Saturday, November 13, 2010

Invasive Plants

What are invasive plants?
Alien or "exotic" plant species are those which have been introduced by some non-natural process (primarily human transportation and/or planting) into an environment in which they did not naturally evolve or spread. Some exotic species are able to thrive outside their normal zones, and those termed "invasive" are capable of aggressively competing with native species to the point of displacing them. To accomplish this, invasives tend to exhibit very strong vegetative growth, abundant long-lived seed production, a high degree of germination, and rapid maturation to seed-producing capability. While there can be overlap, the term "invasive plants" generally refers to natural areas management, and is distinct from the more legal designation "noxious weeds" applicable to economic impact in agricultural systems and regulated by the U.S. Department of Agriculture.

Why should we worry about invasive plants?
Invasive plants can have a tremendous negative influence on balanced ecosystems of soil, water, plants and animals.
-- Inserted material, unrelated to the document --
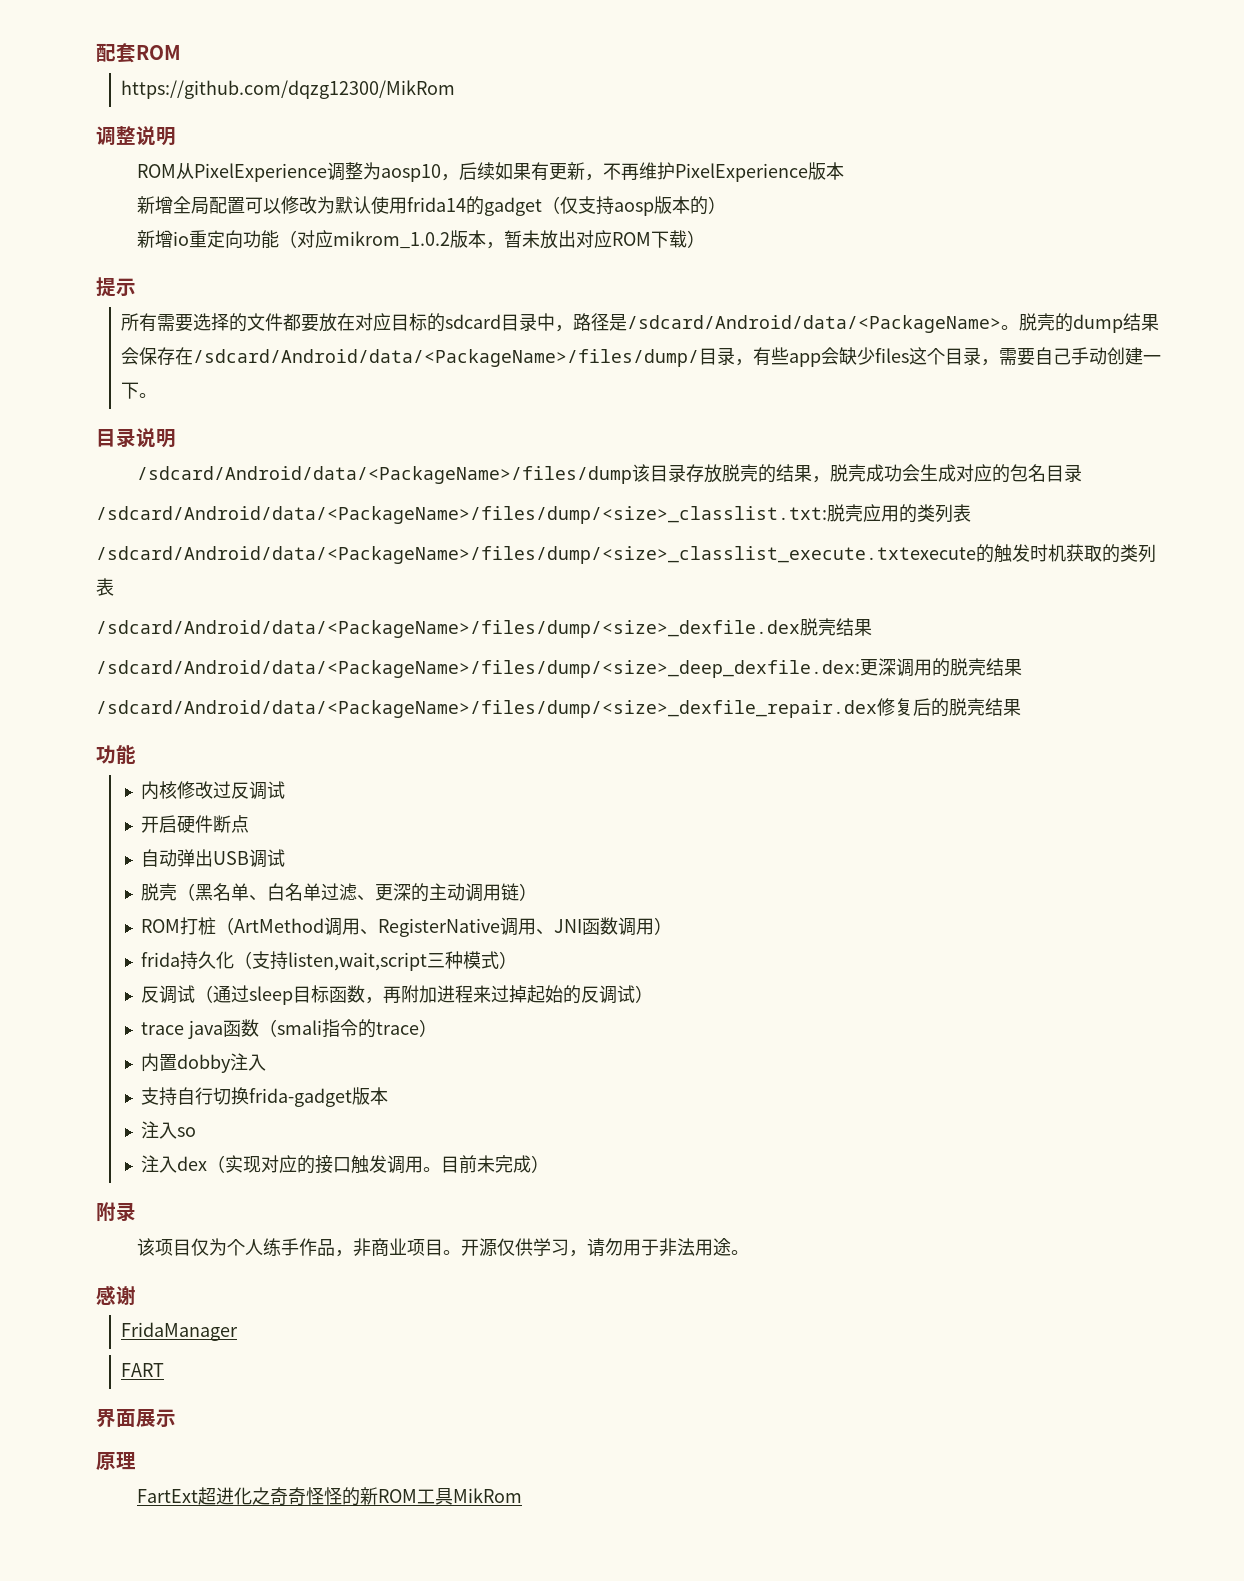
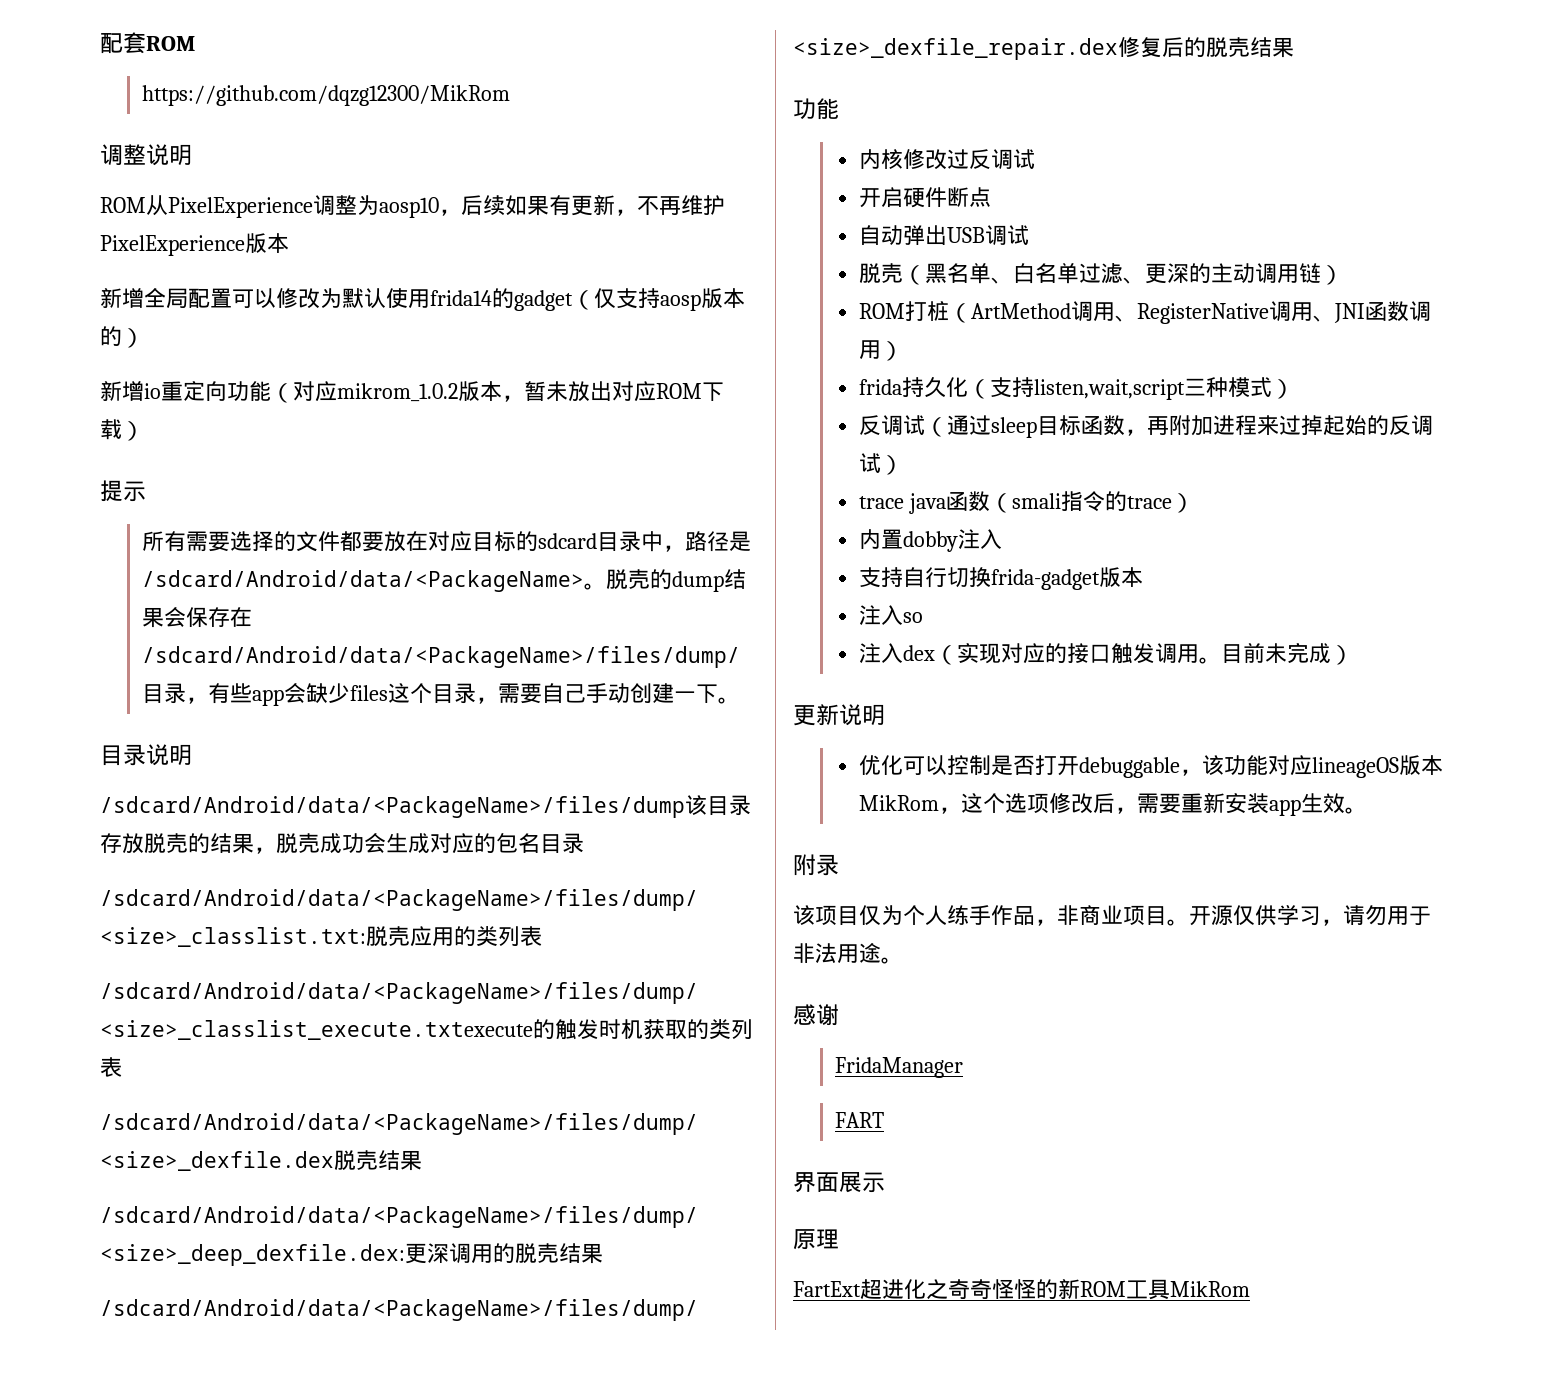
(549, 1164) none -> [793,704,885,726] [859,755,1444,778] [859,793,1368,816] // 更新说明 // 优化可以控制是否打开debuggable，该功能对应lineageOS版本MikRom，这个选项修改后，需要重新安装app生效。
They can crowd out primary or even sole source species of food or hosts for a variety of insects, birds, mammals, and other organisms, and can restrict wildlife movements and natural migration patterns. The long term effect can often be a significant reduction in the diversity of species occupying a local or even regional ecosystem, in some extreme cases leading to native species extinction. Such a reduction in diversity can place both terrestrial and aquatic habitats and their occupying animal populations under great stress. Government agencies and local park districts charged with enhancing and preserving natural habitats face rising costs in their efforts to remove invasive plants and reduce their spread.

What can we do about them?
At Habitat Home, we follow a few simple rules.  First, we try not to introduce exotic plants of any kind, using only native plants in both our natural areas and in the landscaping around the house.  By the way, we consider the house landscaping to be just another case of the natural areas management we are doing in the prairie, savanna, and riparian corridor areas of the property.  Second, we actively remove invasive species as we find them.  And find them we do!  It is a never ending process.  The biggest problem species at Habitat Home are bush honeysuckle (Lonicera spp.), autumn olive (Elaeagnus umbellata), and yellow sweet clover (Melilotus officinalis).  Mowing helps, especially for the olives, but we cut the clover and honeysuckle and spray the honeysuckle stumps with a small amount of glyphosate (for example, Roundup).